Here's my plan: while parsing, we'll track which keys we've looked at. Parsers that don't consume all the keys of the object will fail. Here's your preamble, fleshed out to be complete and compilable:
{-# LANGUAGE DuplicateRecordFields #-}
{-# LANGUAGE OverloadedStrings #-}
import Control.Applicative
import Control.Monad.Writer
import Data.Aeson
import Data.Aeson.Types (Parser)
import Data.Functor.Compose
import Data.HashMap.Lazy (HashMap)
import Data.Text (Text)
import qualified Data.HashMap.Lazy as HM
data VersionedThing = V1 Thing1 | V2 Thing2 deriving (Eq, Ord, Read, Show)
data Thing1 = Thing1
{ name :: Maybe String
, val1 :: Maybe String
, val2 :: Maybe String
} deriving (Eq, Ord, Read, Show)
data Thing2 = Thing2
{ name :: Maybe String
, val3 :: Maybe String
, val4 :: Maybe String
} deriving (Eq, Ord, Read, Show)
Now we'll add a type for parsing and tracking at the same time, together with embeddings for "just parse without tracking" and "just track without parsing".
type ParseAndTrack = Compose Parser (Writer (HashMap Text ()))
parse :: Parser a -> ParseAndTrack a
track :: Text -> ParseAndTrack ()
parse p = Compose (pure <$> p)
track t = Compose . pure . tell $ HM.singleton t ()

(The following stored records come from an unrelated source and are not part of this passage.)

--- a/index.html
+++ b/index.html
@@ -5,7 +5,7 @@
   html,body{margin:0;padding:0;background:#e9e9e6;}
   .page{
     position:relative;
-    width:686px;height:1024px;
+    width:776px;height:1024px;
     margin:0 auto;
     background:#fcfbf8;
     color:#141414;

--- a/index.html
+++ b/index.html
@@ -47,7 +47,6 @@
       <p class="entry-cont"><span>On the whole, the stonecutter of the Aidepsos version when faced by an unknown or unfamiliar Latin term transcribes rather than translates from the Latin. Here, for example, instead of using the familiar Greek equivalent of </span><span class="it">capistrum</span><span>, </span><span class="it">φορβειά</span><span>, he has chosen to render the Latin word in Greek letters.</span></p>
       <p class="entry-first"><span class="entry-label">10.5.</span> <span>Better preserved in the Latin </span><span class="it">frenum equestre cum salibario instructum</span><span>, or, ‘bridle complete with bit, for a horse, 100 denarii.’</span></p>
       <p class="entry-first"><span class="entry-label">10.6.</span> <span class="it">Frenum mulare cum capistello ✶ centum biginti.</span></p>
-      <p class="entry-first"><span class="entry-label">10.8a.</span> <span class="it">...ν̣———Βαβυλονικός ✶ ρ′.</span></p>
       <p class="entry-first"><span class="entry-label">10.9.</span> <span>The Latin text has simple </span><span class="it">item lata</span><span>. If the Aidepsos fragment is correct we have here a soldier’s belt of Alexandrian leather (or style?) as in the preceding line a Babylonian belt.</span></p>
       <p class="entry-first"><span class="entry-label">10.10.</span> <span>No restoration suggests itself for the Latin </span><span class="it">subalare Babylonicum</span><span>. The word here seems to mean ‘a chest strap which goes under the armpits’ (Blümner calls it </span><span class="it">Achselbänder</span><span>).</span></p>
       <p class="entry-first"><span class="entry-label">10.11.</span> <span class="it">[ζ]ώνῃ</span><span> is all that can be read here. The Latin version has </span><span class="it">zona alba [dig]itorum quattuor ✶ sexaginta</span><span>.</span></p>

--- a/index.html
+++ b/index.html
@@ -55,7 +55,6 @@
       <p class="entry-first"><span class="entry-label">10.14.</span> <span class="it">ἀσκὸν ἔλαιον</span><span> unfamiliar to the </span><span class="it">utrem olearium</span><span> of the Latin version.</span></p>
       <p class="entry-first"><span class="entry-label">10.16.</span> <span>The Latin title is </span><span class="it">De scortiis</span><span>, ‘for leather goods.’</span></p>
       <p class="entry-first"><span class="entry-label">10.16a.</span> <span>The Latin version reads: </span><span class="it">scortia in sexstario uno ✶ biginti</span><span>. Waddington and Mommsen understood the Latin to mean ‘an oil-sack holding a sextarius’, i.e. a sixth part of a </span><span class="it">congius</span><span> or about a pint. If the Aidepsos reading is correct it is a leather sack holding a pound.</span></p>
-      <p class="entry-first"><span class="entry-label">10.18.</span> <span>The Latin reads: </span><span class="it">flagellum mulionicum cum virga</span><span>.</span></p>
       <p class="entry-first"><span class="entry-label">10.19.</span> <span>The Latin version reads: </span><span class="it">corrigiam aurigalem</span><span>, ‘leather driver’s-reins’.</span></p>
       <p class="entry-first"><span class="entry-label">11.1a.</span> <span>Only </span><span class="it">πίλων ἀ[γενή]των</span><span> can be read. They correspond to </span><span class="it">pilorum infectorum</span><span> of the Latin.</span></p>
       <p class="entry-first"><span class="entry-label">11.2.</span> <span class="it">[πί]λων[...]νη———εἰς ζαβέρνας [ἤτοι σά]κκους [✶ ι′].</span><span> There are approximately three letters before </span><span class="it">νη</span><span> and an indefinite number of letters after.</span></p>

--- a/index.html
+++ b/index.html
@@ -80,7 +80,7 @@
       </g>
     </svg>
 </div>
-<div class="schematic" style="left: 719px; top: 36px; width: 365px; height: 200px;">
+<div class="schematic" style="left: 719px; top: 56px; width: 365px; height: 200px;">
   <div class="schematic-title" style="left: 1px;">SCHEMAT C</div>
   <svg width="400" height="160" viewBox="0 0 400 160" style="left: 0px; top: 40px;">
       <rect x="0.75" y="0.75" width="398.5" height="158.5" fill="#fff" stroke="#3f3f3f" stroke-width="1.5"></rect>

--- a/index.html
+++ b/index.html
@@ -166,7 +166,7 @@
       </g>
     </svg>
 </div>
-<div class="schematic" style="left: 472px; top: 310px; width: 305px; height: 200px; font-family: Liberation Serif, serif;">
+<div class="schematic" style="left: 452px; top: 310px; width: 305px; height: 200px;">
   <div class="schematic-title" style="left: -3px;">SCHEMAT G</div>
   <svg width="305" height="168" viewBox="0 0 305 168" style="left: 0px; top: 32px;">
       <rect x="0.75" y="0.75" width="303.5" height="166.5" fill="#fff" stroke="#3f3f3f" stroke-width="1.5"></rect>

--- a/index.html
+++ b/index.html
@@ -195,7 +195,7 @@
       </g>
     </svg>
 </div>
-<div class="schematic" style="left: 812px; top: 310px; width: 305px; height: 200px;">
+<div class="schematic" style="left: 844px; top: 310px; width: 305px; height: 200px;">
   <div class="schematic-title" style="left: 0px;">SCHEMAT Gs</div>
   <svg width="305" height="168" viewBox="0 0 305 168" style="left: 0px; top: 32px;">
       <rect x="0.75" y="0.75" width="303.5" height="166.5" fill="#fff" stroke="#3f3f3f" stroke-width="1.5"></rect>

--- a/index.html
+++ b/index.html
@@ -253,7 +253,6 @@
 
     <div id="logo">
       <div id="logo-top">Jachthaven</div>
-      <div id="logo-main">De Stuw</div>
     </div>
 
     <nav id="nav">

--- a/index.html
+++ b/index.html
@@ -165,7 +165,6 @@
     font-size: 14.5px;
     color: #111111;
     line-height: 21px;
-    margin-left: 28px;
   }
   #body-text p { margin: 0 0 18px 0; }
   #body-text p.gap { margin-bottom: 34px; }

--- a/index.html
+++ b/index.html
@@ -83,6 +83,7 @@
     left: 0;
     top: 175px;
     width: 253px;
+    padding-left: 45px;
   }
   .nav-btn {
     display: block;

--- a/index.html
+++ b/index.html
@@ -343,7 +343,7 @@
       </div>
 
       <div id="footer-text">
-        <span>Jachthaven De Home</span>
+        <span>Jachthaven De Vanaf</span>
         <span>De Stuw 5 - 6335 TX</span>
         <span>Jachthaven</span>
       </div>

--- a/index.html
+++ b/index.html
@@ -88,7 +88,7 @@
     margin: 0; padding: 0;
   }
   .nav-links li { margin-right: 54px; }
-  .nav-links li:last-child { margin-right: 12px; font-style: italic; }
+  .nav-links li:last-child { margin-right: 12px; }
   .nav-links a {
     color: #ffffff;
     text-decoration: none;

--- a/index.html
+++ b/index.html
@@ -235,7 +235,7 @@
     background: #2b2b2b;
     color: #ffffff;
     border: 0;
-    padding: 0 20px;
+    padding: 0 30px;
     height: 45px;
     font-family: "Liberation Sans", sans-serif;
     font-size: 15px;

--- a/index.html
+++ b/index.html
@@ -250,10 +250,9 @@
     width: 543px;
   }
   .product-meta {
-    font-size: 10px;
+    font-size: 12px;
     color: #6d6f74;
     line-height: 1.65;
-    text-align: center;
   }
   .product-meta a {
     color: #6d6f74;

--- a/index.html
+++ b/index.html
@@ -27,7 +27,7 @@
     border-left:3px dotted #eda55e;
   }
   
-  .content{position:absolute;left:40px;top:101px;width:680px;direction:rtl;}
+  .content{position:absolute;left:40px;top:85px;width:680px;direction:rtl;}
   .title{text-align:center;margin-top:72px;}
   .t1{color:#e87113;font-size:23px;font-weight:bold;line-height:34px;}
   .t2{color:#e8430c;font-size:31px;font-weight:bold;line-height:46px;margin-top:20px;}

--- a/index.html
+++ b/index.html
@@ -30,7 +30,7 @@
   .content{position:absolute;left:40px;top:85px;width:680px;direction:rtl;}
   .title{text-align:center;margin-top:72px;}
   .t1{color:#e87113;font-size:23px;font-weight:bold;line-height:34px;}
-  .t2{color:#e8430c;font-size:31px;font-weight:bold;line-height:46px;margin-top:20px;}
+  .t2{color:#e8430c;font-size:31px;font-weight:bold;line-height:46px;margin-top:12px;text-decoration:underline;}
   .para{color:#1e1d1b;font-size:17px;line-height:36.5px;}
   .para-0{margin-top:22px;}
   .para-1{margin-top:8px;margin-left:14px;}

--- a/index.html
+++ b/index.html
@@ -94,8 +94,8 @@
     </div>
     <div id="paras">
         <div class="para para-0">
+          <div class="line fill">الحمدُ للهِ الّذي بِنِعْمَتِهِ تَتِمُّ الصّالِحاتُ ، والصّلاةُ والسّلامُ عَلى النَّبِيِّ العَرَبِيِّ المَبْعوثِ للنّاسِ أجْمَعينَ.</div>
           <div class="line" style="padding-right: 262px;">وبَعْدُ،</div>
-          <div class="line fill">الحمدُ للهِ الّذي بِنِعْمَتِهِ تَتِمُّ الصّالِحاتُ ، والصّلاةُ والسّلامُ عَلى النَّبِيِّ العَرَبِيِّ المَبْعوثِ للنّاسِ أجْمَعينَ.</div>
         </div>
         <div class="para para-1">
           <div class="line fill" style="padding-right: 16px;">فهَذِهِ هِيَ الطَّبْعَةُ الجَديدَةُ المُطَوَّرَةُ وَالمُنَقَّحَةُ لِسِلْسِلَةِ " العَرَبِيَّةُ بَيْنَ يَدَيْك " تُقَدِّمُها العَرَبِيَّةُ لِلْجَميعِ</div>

We can use these two primitives to lift (.:)
and (.:?)
to tracked versions of themselves. We'll use the suffix &
for things that parse and track.
(.:&) :: FromJSON a => Object -> Text -> ParseAndTrack a
o .:& t = track t *> parse (o .: t)
(.:?&) :: FromJSON a => Object -> Text -> ParseAndTrack (Maybe a)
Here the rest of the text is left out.